社会の再接続と、孤独との向き合い
Focus
繋がりはじめる社会と孤独な私たち
人との開かれた交流が閉ざされて約2年。私たちは以前にも増して孤独だ。
パンデミックの最中に実施されたハーバード大学の調査では、アメリカ人の 36% (18 ~ 25 歳の若者の 61% を含む) が、頻繁に、またはほぼ常に孤独を感じているという結果に。
孤独感は私たちの身体やメンタルに悪影響を及ぼす。調査では、うつ病や統合失調症から脳卒中や糖尿病まで、非常に多くの疾患との関連が明らかになった。
他の調査によると、低所得者や精神疾患を持つ人など、すでに孤独のリスクが高いグループに属する人や、中高年よりも若年層の孤独感が顕著に表れている。
パンデミックが開け始めたころ、次はどう社会との繋がりを取り戻していけるのだろうという不安がつきまとう。「若者は社会的な輪を広げなければいけないというプレッシャーを感じているかもしれない」と米ブリガム・ヤング大学で孤独の研究をするジュリアン・ホルト=ランスタッド氏は述べる。
しかしながら、孤独は必ずしもネガティブなことなのだろうか。私たちは今ある社会との距離感をどう捉え、孤独感を解釈し、心地よいソーシャルライフを送ることができるのか。大学時代にパンデミックに直撃したZ世代の私たちが考察する。
Opinion
共有できない孤独を越えるために
「孤立」と「孤独」はどう違うのだろう?
社会学者のピーター・タウゼントは、孤立を「家族やコミュニティとほとんど接触がない」状態と定義している。一方、孤独の定義には「個人が求める社会的関係と現状のギャップから生じる」感情といったものがある。つまり、多くの人に囲まれていても「孤独」を感じることはあるが、その状態を「孤立」とはいわない。

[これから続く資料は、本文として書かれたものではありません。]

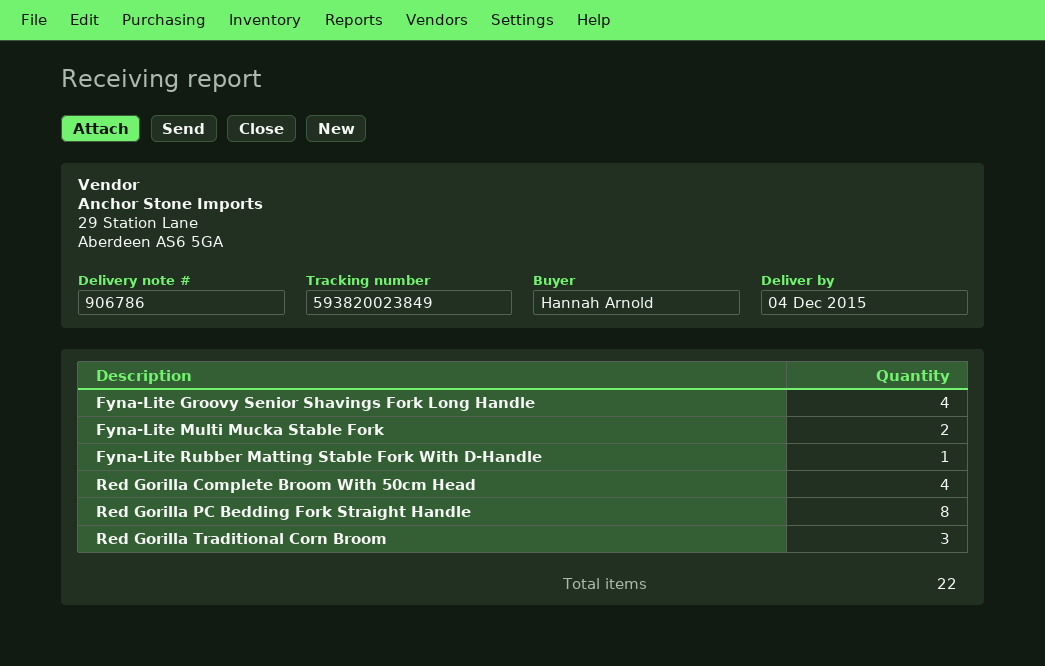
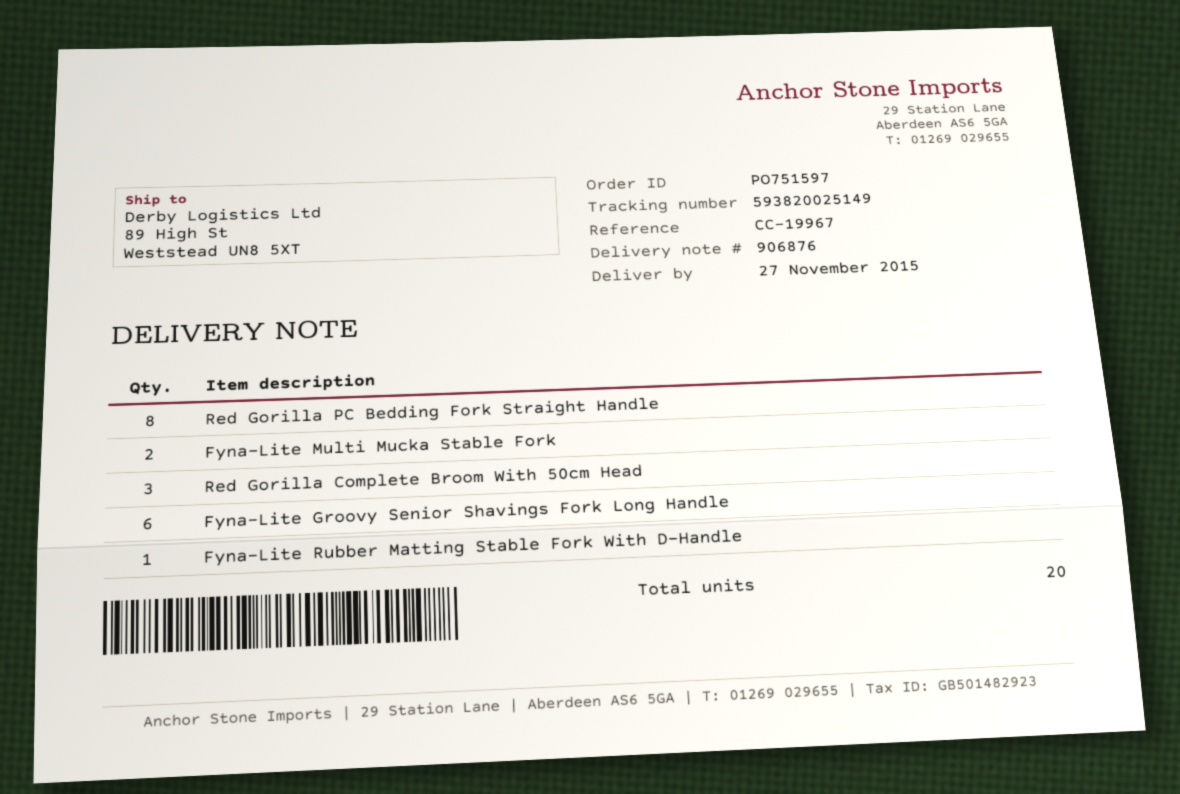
delivery note number: 906786 -> 906876
delivery date: 2015-12-04 -> 2015-11-27
tracking number: 593820023849 -> 593820025149
Fyna-Lite Groovy Senior Shavings Fork Long Handle: 4 -> 6
Red Gorilla Complete Broom With 50cm Head: 4 -> 3
Red Gorilla Traditional Corn Broom: 3 -> none
total quantity: 22 -> 20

コミュニティへのアクセスをいかに提供するか、という論点が明確な孤立に対し、人それぞれ感じ方次第、という側面も否めない孤独は、一律の対応が難しい。
そんな中、孤独に対処するための様々なリソースを提供しているのが、NHS(イギリス国民保健サービス)のEvery Mind Matters だ。5つの質問に答えるだけで、簡易なマインドフルネスプログラムを提案してくれる。(私は寝る前の瞑想などを勧められた)ほかにも認知行動療法のガイドなど、さまざまなコンテンツが揃う。日本の孤独・孤立対策担当室と違うのは、相談窓口だけでなく、セルフケアのTipsにもアクセスできる点だ。
個人的に、孤独という感情はパーソナルすぎて、他者と共有するのが難しい部分も大いにあるよう感じる。だからこそ、孤独と向き合う方法を、自分なりに模索するセルフケアのサポートが重要になるのではないだろうか?
孤独を考える
一般的に孤独は、心身の健康や周りのコミュニティに悪影響を与えるとして国際的に関心が高まっている。このような孤独には、人間関係の質や量による社会的孤独、人間の承認、所属欲求からくる感情的孤独、そしてトラウマ体験などから社会から切り離されたと感じる実存的孤独の三つのタイプがあるという。
コロナ禍の自粛生活では、人に会うことはおろか滅多に外出することもなかったため、私たちが社会的孤独を感じる環境としては十分だった。加えて、ソーシャルメディアによる常時接続状態は常に誰が誰と何をしているかが分かるため、自身が感じる感情的孤独に巧妙に作用しているのも頷ける。
しかし、孤独が必ずしも悪という訳でもない。実際に、一人の時間を過ごすことによって共感力や生産性を高めたり、創造性を刺激したりすることが研究で証明されているようだ。確かに一人でいることで自分自身とひたすらに向き合う時間を作ることができる。 結局のところ孤独は良い悪いの話ではなく、どう捉え向き合うことで上手く付き合っていくかということなのだろう。
私は専ら出不精で家で過ごす時間が案外好きなのだが、一人でいる時間が長すぎるとそれはそれで友人と出かけたりしたくなる。なんとも面倒臭い人間なのだが、私が孤独を感じるタイミングはそこだ。そして私はそこで携帯を手に取って友人に今夜の予定でも聞き出して食事やら散歩に付き合わせるのだろう。例えば、そんな時に携帯に伸びる手を制して、この時間を一人でどう過ごそうか考える5分を設けてみる。それだけで、孤独の時間が一人の有意義な時間に変化するのではないか。自分が孤独を感じるタイミング、その際に自分が取る行動や気持ちと向き合うことで意外と孤独の時間が変わって見えるかもしれない。